Na época, só um esquerdista percebeu que Geisel era de esquerda: Glauber Rocha. O raciocínio que o levava a essa conclusão era o mesmíssimo que a esquerda aceitava quando a aplicado a Gamal Abdel Nasser, ao General Alvarado do Peru ou — retroativamente — a Getúlio Vargas. Visto de longe, o governante durão que punha os comunistas de molho para mais livremente se tornar ele próprio a encarnação monopolística da política de esquerda podia ser aceito como um representante digno do esquerdismo essencial, pouco importando se revestido de direitismo nominal. De perto, o casuísmo dos ressentimentos políticos predominava descaradamente sobre a classificação objetiva. Glauber foi portanto chamado de louco, e Geisel continuou, para todos os efeitos, um “direitista”.
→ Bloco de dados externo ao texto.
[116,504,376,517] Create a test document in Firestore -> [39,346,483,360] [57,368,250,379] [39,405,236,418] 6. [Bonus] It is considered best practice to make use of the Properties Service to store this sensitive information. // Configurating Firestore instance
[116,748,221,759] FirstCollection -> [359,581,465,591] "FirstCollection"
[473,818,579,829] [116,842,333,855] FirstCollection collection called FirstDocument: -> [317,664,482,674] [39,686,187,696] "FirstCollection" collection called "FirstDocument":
É que neste país a obrigação número um do acadêmico é bajular a massa, ainda que ao preço de danificar irreparavelmente seu próprio cérebro.
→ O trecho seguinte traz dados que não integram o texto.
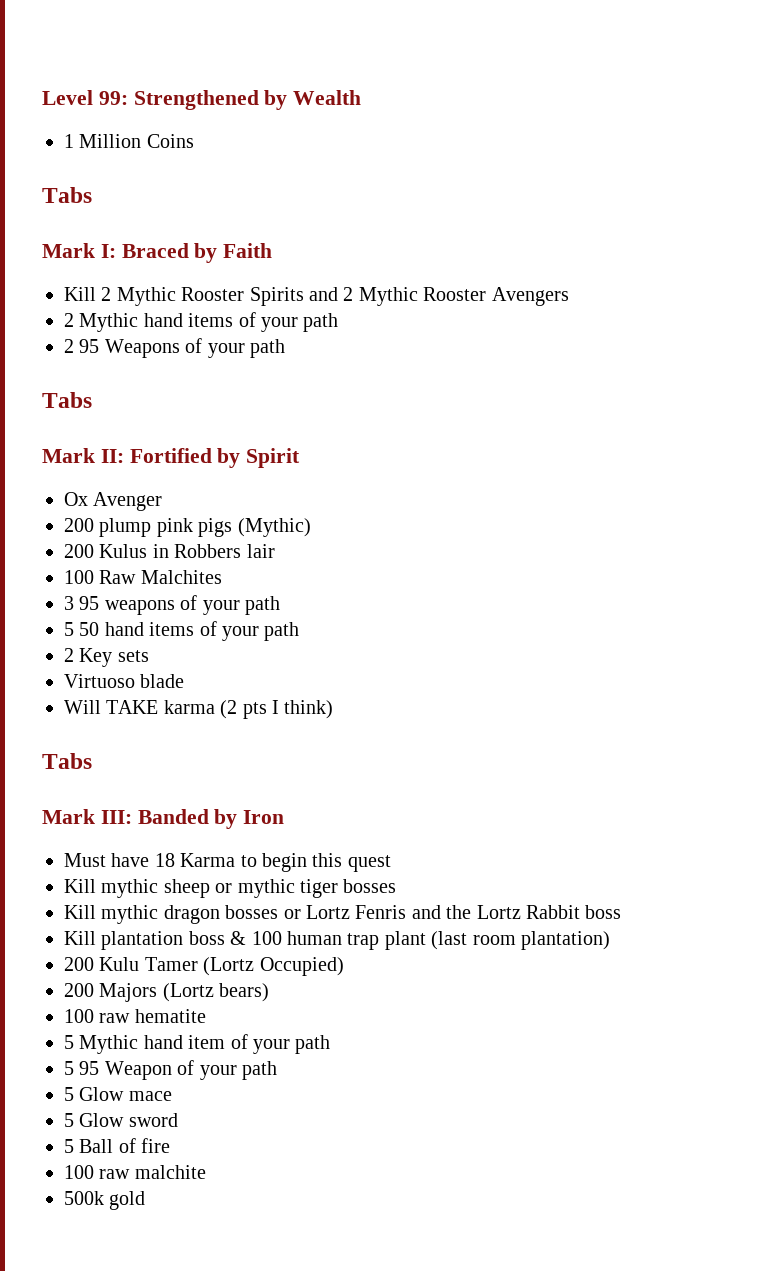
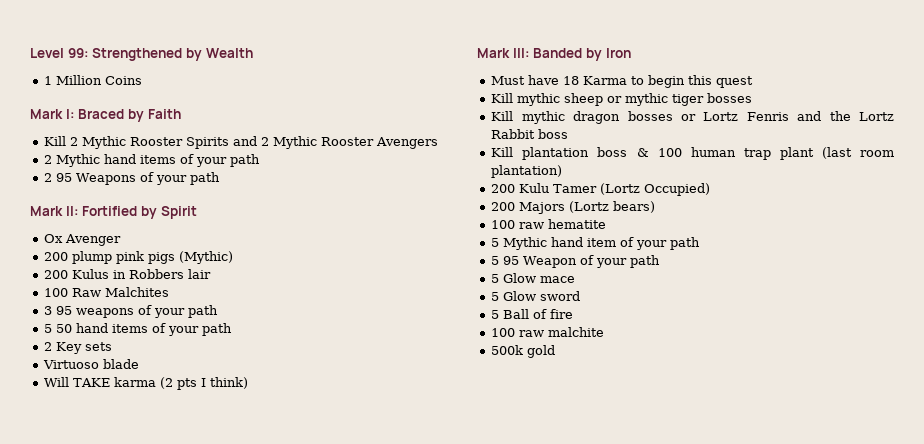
[42,187,92,203] // Tabs -> (143, 80) none
[42,392,92,408] // Tabs -> (221, 178) none
[42,753,92,769] // Tabs -> (249, 383) none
Mais vergonhosa ainda é a catalogação puramente emotiva e quantitativa dos direitistas em “moderados” e “extremados”, não segundo o conteúdo objetivo de suas respectivas propostas políticas, mas segundo a oposição mais discreta ou mais ostensiva que, ao sabor das circunstâncias passageiras, façam ao avanço do comunismo. A rigor — e se fosse para raciocinar coerentemente a partir da própria autodefinição do esquerdismo —, o leque das nuances da direita começaria na liberaldemocracia e terminaria nos autoritarismos de inspiração religiosa, como o franquismo, a ditadura católica de Dolfuss na Áustria ou a TFP do dr. Plínio Correia de Oliveira, todos mais ou menos herdeiros de Juan Donoso Cortés. No Brasil, porém, estas últimas correntes foram tão bem criminalizadas e excluídas do debate público pela censura gramsciana, que os liberal-democratas puderam, com a maior facilidade, ser removidos nominalmente para a “extrema direita”. Trocando de lugar no espectrograma ideológico por uma pura decisão do oportunismo esquerdista, eles são assim preparados para entrar por sua vez na lista dos criminalizados e excluídos, sem que a opinião pública dê pela anormalidade da coisa. A fraude adquire ainda maior potencial destrutivo quando reforçada pelo pressuposto — abolutamente mentiroso, conforme já demonstrei em artigos anteriores — que cataloga na direita o nazismo alemão, uma ideologia revolucionária, socialista, estatizante, materialista e anticristã como o marxismo, e que só se distingue dele por associar sistematicamente o ódio ao burguês com o ódio ao judeu. Assim, o liberal democrata tipicamente laico, céptico e voltaireano não só vai para a extrema direita junto o católico teocrata Donoso Cortés, mas também junto com Adolf Hitler, o sujeito que tinha como objetivos prioritários do seu programa político a abolição da liberaldemocracia e a promessa de “esmagar a Igreja Católica como se pisa num sapo”. Sim, a “bête noire” direitista contra a qual se volta o rancor esquerdista é uma síntese de Voltaire, Donoso Cortés e Adolf Hitler — um bicho certamente mais difícil de encontrar no universo real do que o Abominável Homem das Neves.

Orientado por professores capazes de operar no corpo da realidade essas cirurgias, mais radicais que mudanças de sexo porque trocam a própria identidade histórica dos fatos e pessoas, o estudante brasileiro só pode mesmo tornar-se um burro de presépio, um conformista idiota que, ao ecoar mecanicamente os urros da massa, ainda acredita piamente estar exercendo sua liberdade de “pensamento crítico”.

Não tenham a menor dúvida: quem quer que, falando de Roberto Campos, de José Osvaldo de Meira Penna, de José Guilherme Merquior ou de qualquer outro defensor do liberalismo, se refira a eles como a homens de “extema direita”, é um vigarista, um charlatão — sua presença numa cátedra acadêmica é sintoma de uma doença do espírito e uma vergonha para a cultura nacional.